Matt aveva un piano. "Ecco cosa faremo," disse. "Lo farò addebitare sulla mia carta di credito. Poi chiamerò la mia banca e contesterò. Contesterò la transazione." Quando tornarono con il mio inutile bancomat—in realtà era probabilmente falso, l'avevo avuto in cambio di un ombrello—Matt consegnò la sua, poi si voltò verso di me e mi mollò un'altra pugnalata. "Merda. Non possiamo non lasciare la mancia." E aveva ragione. Il servizio era di prima scelta. Quant'è il 20 percento di 1.100? Di sicuro più di quanto mi costi la spesa per una settimana. Il sushi era eccellente, ma non era questo il punto, no? Certo, era buono. Ottimo. Fresco. Salutare. Mi sentivo come se potessi correre per chilometri o sollevare una macchina. Non penso di essermi ammalato, quell'anno.

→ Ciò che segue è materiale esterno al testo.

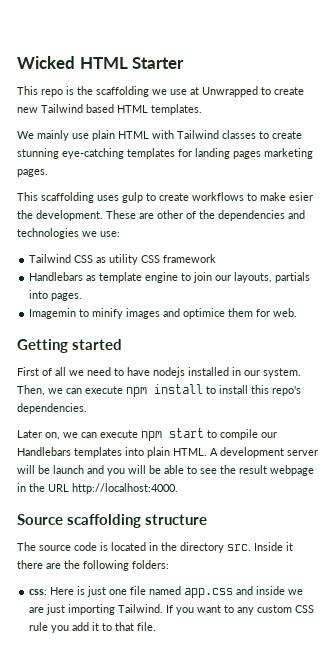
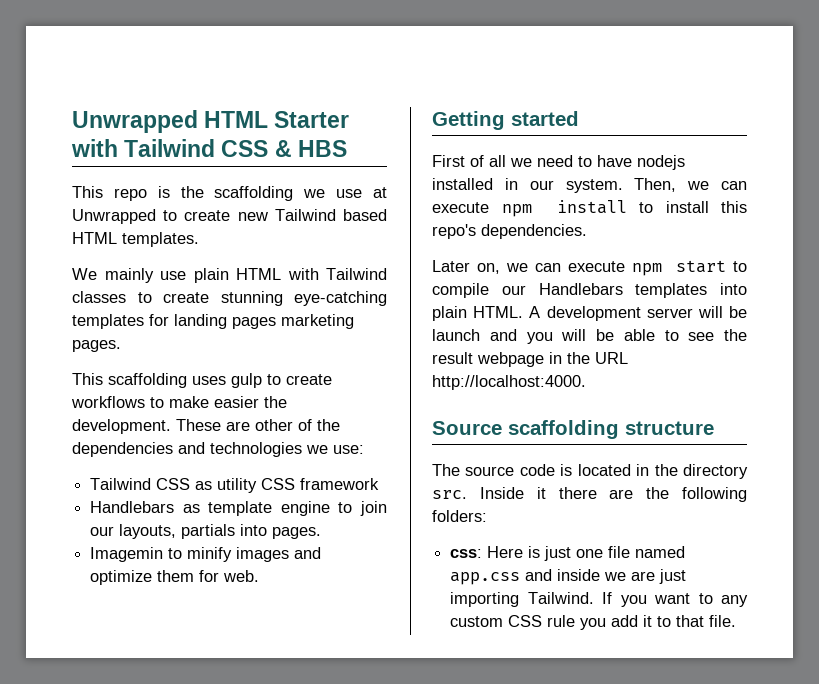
[17,56,75,69] Wicked -> [72,110,198,133] Unwrapped
(185, 63) none -> [71,139,347,157] with Tailwind CSS & HBS
[289,192,313,201] esier -> [214,396,259,408] easier
[183,308,226,319] optimice -> [90,570,153,585] optimize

Ma non ero nemmeno pieno. Mi sentivo come ci si sente dopo un pasto di qualità—pieno d'energia, equilibrato, in forma. Ma le mie origini italiane mi portano a pensare di non essere pieno finché non ho l'intestino che scoppia e invoco il Signore. Mentre andavamo a teatro, Matt continuava a mugugnare, "…Lo contesterò, ecco tutto…" Mi sono diretto a un bancomat e ho prelevato una grossa fetta dei miei risparmi per risarcirlo.

(È poi venuto fuori che non puoi semplicemente comprare cose costose e poi "contestare la transazione". Matt dovette risarcire la sua banca. Gli interessi su quella cena, solo gli interessi, corrispondevano alla spesa per il cibo di una settimana.)

Decidemmo che la volta dopo avremmo ordinato una pizza e visto X-Men, perché ad oggi non ricordo una singola parola di quella cazzo di pièce.